Car l'amour seul est vrai, c'est le mot, le mot divin!
Je t'aime! Je t'aime! je t'aime!
CHARLOTTE
(dans les bras de Werther)
Ah!
(se redressant, affolée)
Ah!
(avec égarement)
Moi! moi!
(s'enfuyant)
dans ses bras!
WERTHER
(subitement revenu à lui implorant Charlotte)
Pardon!
CHARLOTTE
(résolument, se possédant enfin)
Non! Vous ne me verrez plus!
WERTHER
Charlotte!
CHARLOTTE
(avec un reproche déchirant)
C'est vous, vous! que je fuis l'âme désespérée!

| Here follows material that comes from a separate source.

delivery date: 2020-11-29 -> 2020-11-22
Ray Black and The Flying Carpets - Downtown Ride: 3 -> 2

Adieu! adieu! pour la dernière fois!
(Charlotte s'enfuit et ferme la porte de la chambre sur elle. Werther se précipite sur ses pas.)
WERTHER
(atterré)
Mais non... c'est impossible!
Ecoute-moi! Ma voix te rappelle!
(palpitant)
Reviens!
Tu me seras sacrée! Reviens! Reviens!
(presque parlé)
Rien! pas un mot... elle se tait...
(résolument)
Soit! Adieu donc! Charlotte a dicté mon arrêt!

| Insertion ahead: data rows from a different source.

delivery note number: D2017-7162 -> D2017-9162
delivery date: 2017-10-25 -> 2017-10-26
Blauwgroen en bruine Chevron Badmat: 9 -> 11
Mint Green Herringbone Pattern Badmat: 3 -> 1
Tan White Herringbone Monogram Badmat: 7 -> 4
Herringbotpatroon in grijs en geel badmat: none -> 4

(remontant vers la porte du fond; avec ampleur)
Prends le deuil, ô nature! Nature!
Ton fils, ton bien aimé, ton amant va mourir!

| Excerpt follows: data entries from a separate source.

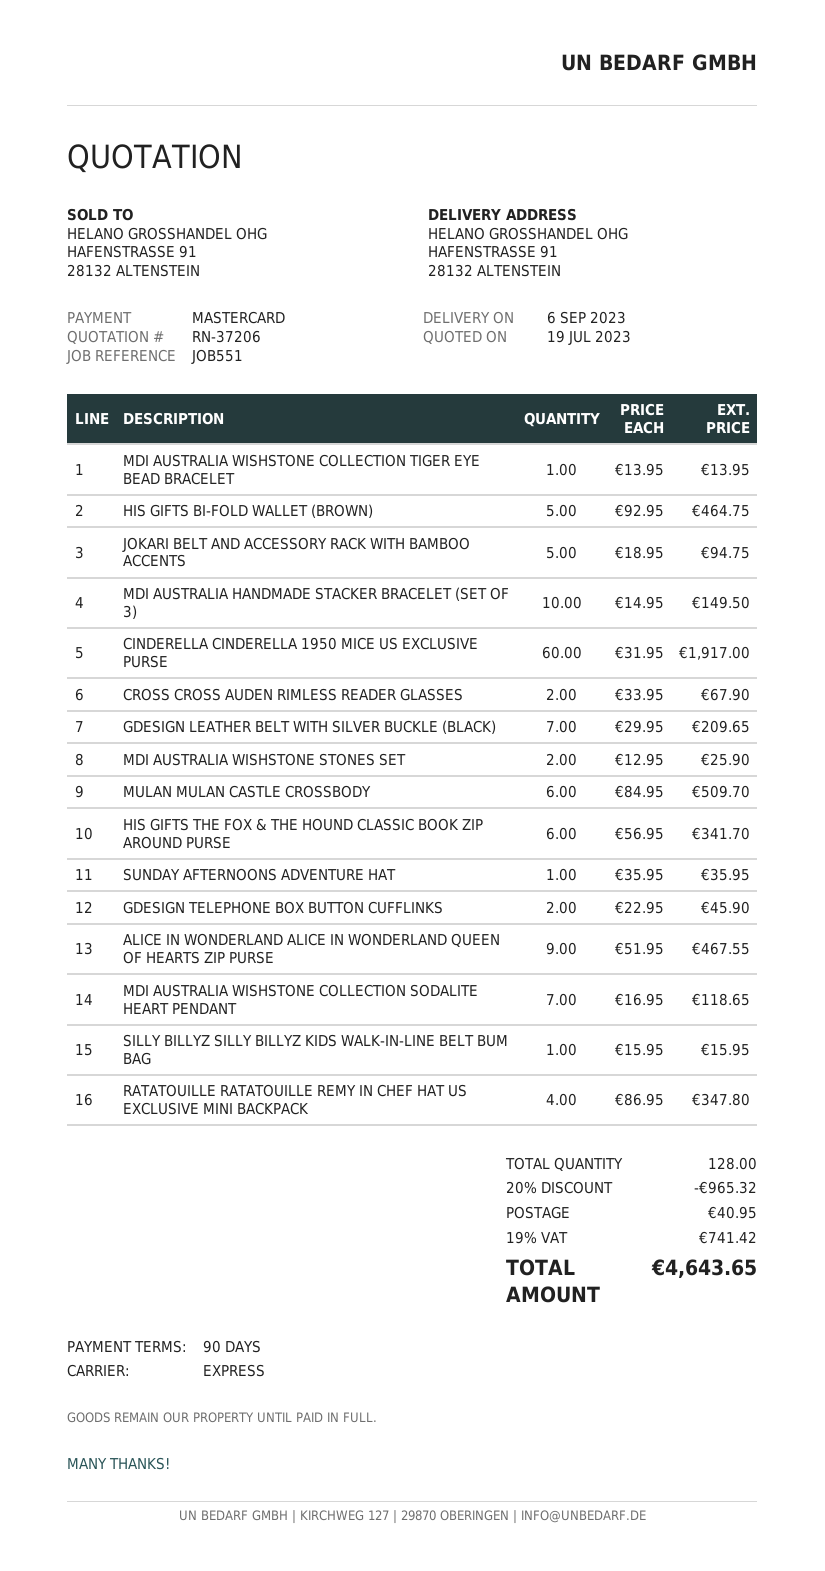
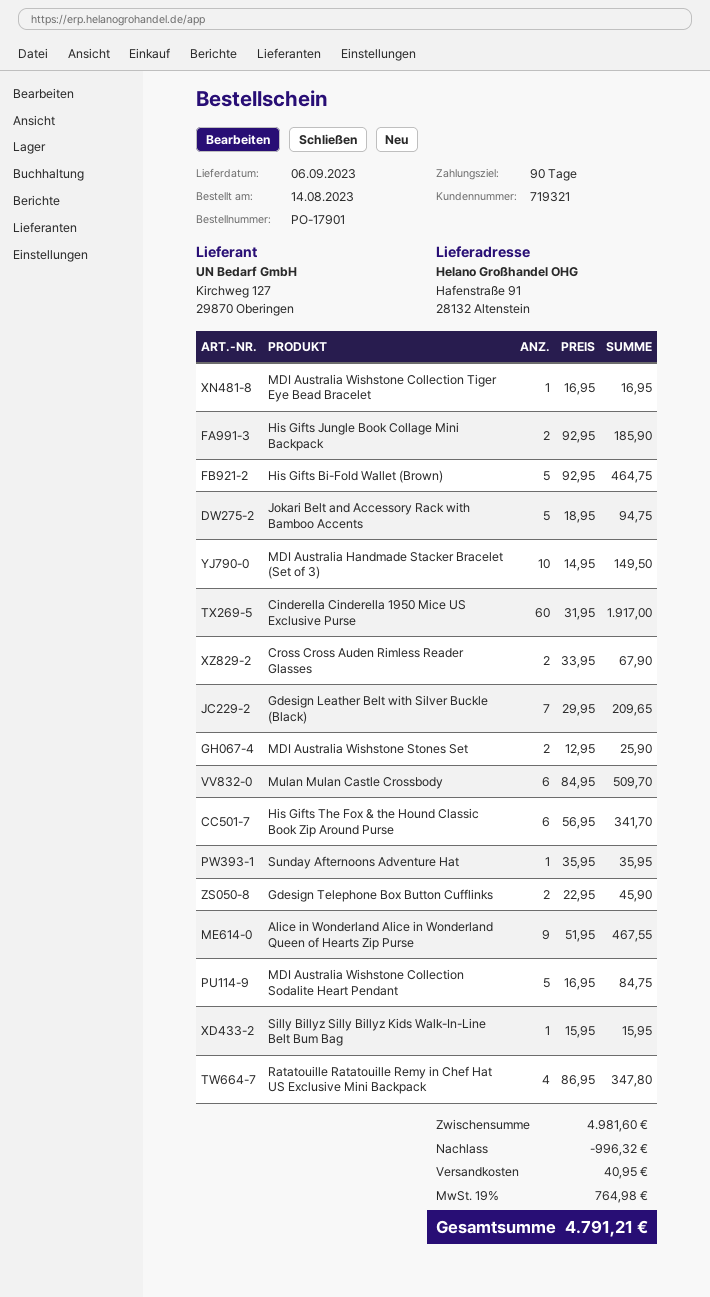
MDI AUSTRALIA WISHSTONE COLLECTION TIGER EYE BEAD BRACELET: 1 x 13.95 = 13.95 -> 1 x 16.95 = 16.95
MDI AUSTRALIA WISHSTONE COLLECTION SODALITE HEART PENDANT: 7 x 16.95 = 118.65 -> 5 x 16.95 = 84.75
His Gifts Jungle Book Collage Mini Backpack: none -> 2 x 92.95 = 185.90
discount: 965.32 -> 996.32
tax: 19% = 741.42 -> 19% = 764.98
total: 4643.65 -> 4791.21

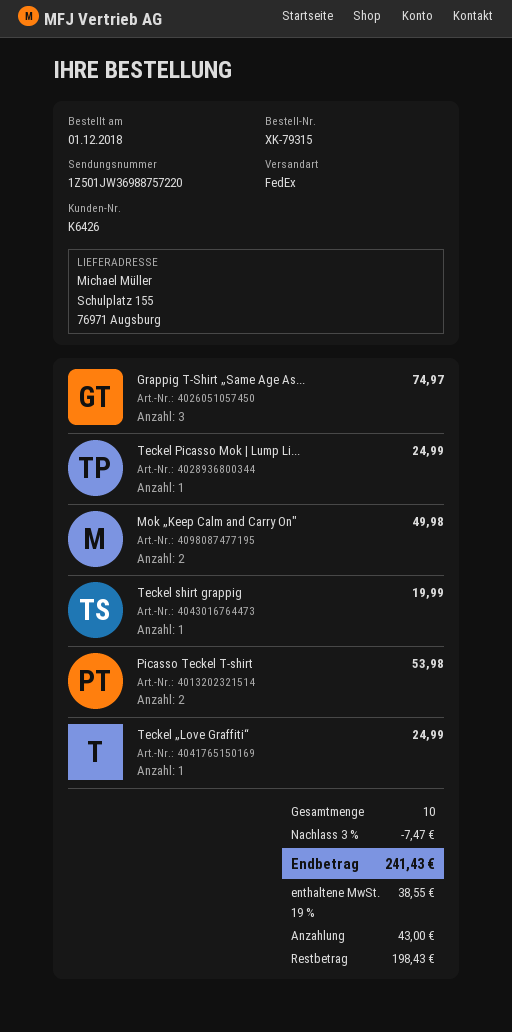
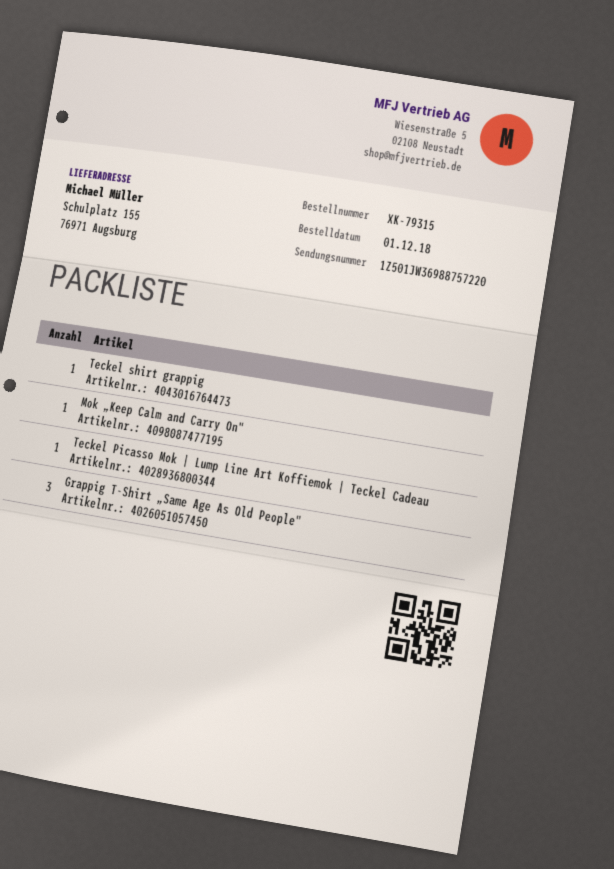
Mok „Keep Calm and Carry On": 2 -> 1
Picasso Teckel T-shirt: 2 -> none
Teckel „Love Graffiti“: 1 -> none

Emportant avec lui l'éternelle torture,
ma tombe peut s'ouvrir!
(Il s'enfuit.)
ALBERT
(entrant préoccupé et sombre, durement)
Werther, est de retour...
(tout en plaçant son manteau sur un meuble)
on l'a vu revenir!
(changeant de ton, avec étonnement)
Personne ici? la porte ouverte sur la rue...
Que se passe-t-il donc?
(Il regarde un instant de côté de la fenêtre, comme s'il voyait s'éloigner quelqu'un. Puis, le front rembruni, il se dirige du côté de la chambre de Charlotte.)
(parlé, appelant)
Charlotte!
(plus haut avec insistance)
Charlotte!
CHARLOTTE
(paraissant et terrifiée à la vue de son mari)
Ah!
ALBERT
(d'un ton bref)
Qu'avez-vous?
CHARLOTTE
(de plus en plus troublée)
Mais... rien...
ALBERT
(insistant)
Vous semblez émue troublée...
CHARLOTTE
(cherchant vainement à se remettre)
Oui... la surprise...
ALBERT
(méfiant presque violent)
Et qui donc était là?
CHARLOTTE
(balbutiant)
Là?
ALBERT
(sombre)
Répondez!
(Un domestique est entré apportant une lettre. Albert remarque se présence et se trouve vers lui brusquement.)
Un message?
(Albert reconnait l'écriture et regarde fixement Charlotte.)
De Werther!
CHARLOTTE
(ne pouvant retenir un cri de surprise)
Dieu!
ALBERT
(gravement et sans perdre Charlotte de vue; lisant)
"Je pars pour un lointain voyage...
voulez-vous me prêter vos pistolets?"
CHARLOTTE
(à part, se sentant défaillir)
Il part!
ALBERT
(continuant)
Dieu vous garde tous deux!
CHARLOTTE
(terrifiée)
Ah! l'horrible présage!
ALBERT
(à Charlotte, froidement)
Donnez-les-lui!
CHARLOTTE
(reculant épouvantée)
Qui? moi?
ALBERT
(indifférent et la fixant)
Sans doute...
(Charlotte, comme fascinée par le regard de son mari se dirige machinalement vers le secrétaire sur lequel est déposé la boîte aux pistolets.)
CHARLOTTE
(à part)
Quel regard!
(Albert se dirige vers sa chambre à droite, et avant d'y entrer il regarde encore Charlotte qui remonte, en se soutenant à peine, vers le domestique auquel elle remet la boîte. Le domestique sort. Albert froisse la lettre qu'il tenait à la main, la jette au loin avec un geste de colère et entre vivement dans la chambre. Une fois seule, Charlotte se rend compte de la situation, elle semble se remettre et court prendre une mante qui est déposée sur un des fauteuils.)
CHARLOTTE
(avec force)
Dieu! tu ne voudras pas que j'arrive trop tard!